══ GIVEN INFORMATION ══

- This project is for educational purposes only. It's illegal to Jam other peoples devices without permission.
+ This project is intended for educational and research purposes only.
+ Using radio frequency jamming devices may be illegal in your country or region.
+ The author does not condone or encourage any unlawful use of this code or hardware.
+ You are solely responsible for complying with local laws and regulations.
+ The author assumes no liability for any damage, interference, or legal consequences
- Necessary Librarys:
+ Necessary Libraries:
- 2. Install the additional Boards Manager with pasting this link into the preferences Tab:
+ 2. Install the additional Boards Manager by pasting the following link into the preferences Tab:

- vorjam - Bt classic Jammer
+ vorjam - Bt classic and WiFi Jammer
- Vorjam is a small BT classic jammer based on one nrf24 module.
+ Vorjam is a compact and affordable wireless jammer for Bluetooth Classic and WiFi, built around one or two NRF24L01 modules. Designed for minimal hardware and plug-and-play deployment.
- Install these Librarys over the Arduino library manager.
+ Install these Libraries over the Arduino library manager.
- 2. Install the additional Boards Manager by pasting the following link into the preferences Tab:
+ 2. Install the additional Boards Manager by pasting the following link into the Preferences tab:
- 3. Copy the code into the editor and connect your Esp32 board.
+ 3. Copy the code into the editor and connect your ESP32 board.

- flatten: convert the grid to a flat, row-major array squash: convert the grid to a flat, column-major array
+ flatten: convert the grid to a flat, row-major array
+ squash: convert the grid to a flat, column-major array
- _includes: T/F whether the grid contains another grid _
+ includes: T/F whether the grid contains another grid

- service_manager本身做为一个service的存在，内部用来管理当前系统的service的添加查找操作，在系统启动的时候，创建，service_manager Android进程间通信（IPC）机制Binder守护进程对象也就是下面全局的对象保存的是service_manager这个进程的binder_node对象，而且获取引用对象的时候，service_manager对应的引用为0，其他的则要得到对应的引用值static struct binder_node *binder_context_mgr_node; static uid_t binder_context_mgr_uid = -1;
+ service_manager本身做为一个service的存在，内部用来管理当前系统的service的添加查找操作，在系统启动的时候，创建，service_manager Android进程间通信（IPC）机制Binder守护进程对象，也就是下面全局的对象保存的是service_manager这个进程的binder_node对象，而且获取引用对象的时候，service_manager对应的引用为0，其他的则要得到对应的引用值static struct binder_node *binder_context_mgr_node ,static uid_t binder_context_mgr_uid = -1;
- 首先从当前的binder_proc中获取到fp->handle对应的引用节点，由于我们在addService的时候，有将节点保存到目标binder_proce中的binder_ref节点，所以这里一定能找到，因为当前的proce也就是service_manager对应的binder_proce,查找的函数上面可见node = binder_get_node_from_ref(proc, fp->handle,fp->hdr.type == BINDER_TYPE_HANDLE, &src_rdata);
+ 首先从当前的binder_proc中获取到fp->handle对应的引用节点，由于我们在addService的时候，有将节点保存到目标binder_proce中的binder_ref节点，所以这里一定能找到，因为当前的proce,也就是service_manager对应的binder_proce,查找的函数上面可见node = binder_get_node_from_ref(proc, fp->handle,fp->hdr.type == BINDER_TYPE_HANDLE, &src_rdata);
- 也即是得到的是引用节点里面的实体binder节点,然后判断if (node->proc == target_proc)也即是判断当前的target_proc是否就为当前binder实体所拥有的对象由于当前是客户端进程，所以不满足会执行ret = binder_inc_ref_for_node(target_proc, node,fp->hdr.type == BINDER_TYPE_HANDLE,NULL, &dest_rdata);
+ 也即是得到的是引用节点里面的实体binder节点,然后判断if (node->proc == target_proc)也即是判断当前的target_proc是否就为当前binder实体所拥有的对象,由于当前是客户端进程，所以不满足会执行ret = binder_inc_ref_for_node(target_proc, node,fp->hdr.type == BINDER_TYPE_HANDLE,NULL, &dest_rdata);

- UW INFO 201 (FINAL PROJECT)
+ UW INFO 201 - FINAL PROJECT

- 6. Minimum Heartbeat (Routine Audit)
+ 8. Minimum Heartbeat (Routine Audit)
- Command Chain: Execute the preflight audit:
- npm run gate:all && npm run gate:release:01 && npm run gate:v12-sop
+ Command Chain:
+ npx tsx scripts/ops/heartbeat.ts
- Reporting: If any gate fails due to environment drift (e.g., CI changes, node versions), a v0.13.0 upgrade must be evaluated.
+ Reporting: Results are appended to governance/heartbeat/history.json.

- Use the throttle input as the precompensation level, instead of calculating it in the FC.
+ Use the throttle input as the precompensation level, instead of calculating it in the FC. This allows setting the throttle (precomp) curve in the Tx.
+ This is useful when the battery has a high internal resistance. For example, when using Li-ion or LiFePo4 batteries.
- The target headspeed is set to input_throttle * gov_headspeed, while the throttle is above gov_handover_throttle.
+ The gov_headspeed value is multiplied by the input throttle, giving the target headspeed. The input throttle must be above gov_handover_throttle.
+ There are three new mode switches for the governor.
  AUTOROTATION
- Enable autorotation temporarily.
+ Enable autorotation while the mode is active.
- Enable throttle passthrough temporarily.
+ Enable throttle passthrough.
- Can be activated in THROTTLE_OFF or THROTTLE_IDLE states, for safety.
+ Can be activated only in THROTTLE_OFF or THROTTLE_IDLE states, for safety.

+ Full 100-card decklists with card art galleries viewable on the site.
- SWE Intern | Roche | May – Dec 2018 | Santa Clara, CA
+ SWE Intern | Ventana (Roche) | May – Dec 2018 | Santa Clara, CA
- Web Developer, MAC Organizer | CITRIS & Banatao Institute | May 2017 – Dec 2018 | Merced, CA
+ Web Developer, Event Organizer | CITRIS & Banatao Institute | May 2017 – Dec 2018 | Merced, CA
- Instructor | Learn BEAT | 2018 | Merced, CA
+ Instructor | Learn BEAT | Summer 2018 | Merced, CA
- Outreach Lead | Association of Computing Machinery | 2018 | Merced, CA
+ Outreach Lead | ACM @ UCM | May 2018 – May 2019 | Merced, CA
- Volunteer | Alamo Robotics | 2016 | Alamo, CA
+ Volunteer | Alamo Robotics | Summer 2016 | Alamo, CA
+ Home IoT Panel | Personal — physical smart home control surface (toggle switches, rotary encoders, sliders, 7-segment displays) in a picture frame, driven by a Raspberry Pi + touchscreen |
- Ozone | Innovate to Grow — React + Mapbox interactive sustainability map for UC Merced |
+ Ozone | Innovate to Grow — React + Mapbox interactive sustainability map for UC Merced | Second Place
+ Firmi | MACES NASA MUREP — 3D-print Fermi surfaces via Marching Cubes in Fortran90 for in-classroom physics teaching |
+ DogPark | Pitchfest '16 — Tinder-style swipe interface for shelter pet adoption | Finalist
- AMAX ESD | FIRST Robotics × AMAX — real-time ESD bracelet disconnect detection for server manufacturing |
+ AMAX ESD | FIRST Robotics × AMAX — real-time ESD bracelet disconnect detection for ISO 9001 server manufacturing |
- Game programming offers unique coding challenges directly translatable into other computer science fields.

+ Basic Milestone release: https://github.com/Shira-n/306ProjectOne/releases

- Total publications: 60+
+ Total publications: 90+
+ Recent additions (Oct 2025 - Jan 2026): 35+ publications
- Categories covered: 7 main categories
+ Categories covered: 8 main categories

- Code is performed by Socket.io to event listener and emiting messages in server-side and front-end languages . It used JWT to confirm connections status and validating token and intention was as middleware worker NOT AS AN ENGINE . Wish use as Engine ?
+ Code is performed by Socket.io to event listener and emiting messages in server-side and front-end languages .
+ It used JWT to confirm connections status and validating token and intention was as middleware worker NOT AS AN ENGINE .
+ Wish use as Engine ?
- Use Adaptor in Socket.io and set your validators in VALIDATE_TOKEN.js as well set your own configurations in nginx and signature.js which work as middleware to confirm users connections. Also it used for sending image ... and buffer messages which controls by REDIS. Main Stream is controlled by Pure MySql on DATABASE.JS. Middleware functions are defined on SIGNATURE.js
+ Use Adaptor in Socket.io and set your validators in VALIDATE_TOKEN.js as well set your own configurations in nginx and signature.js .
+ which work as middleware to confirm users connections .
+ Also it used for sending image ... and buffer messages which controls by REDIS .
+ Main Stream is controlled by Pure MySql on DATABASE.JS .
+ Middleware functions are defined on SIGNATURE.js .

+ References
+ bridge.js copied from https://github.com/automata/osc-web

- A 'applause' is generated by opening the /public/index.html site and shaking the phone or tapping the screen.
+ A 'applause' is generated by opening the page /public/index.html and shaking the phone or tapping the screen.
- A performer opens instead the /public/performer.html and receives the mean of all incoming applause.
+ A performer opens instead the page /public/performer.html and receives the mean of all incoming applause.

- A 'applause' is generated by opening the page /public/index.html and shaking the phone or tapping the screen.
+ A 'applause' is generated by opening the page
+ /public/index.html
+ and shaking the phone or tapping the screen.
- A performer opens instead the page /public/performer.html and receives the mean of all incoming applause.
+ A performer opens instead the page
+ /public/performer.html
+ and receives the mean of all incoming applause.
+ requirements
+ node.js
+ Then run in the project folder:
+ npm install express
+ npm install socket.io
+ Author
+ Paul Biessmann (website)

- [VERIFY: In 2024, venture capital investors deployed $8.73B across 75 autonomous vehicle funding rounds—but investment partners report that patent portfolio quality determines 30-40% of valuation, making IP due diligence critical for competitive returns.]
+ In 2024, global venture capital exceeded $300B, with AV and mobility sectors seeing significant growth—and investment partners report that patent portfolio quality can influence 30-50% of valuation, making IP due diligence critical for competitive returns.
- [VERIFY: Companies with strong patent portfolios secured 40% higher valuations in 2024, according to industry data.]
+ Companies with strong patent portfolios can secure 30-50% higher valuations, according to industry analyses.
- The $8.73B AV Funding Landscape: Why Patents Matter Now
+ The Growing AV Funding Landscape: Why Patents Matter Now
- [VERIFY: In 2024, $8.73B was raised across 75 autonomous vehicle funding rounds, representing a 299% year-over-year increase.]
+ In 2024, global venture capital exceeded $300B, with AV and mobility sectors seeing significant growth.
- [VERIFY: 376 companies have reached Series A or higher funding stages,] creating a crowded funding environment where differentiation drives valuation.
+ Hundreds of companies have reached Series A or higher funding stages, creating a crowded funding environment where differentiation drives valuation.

═══

▶ EXERCISE: How many lines of the entries hold the word "grid"? Respond with the number alone.

▶ WRITTEN SOLUTION: 5